### TRY IT:
I'd ask you to write out the lines below exactly, with no images.

-------- THE RECORDS --------

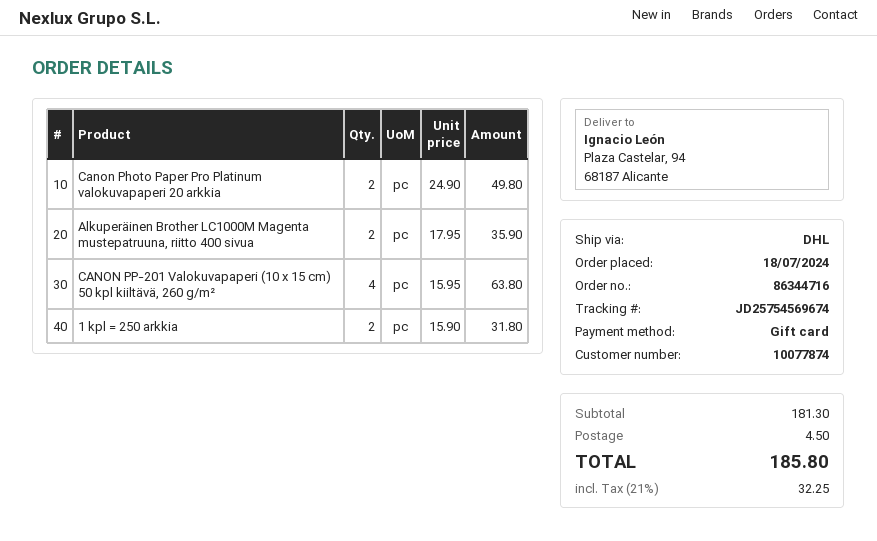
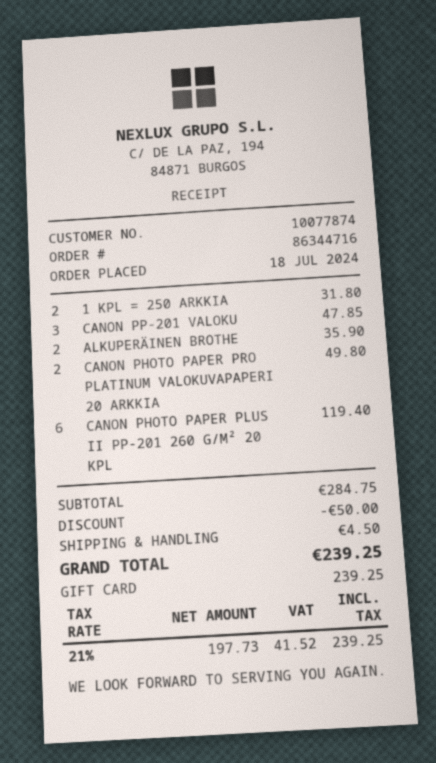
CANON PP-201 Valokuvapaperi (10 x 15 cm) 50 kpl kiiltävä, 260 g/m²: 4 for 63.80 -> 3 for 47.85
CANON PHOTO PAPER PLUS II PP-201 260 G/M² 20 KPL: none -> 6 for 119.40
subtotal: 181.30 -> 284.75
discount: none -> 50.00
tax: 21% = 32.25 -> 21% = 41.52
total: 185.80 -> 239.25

--------

### SOLUTION TO THE EXERCISE:
CANON PP-201 Valokuvapaperi (10 x 15 cm) 50 kpl kiiltävä, 260 g/m²: 4 for 63.80 -> 3 for 47.85
CANON PHOTO PAPER PLUS II PP-201 260 G/M² 20 KPL: none -> 6 for 119.40
subtotal: 181.30 -> 284.75
discount: none -> 50.00
tax: 21% = 32.25 -> 21% = 41.52
total: 185.80 -> 239.25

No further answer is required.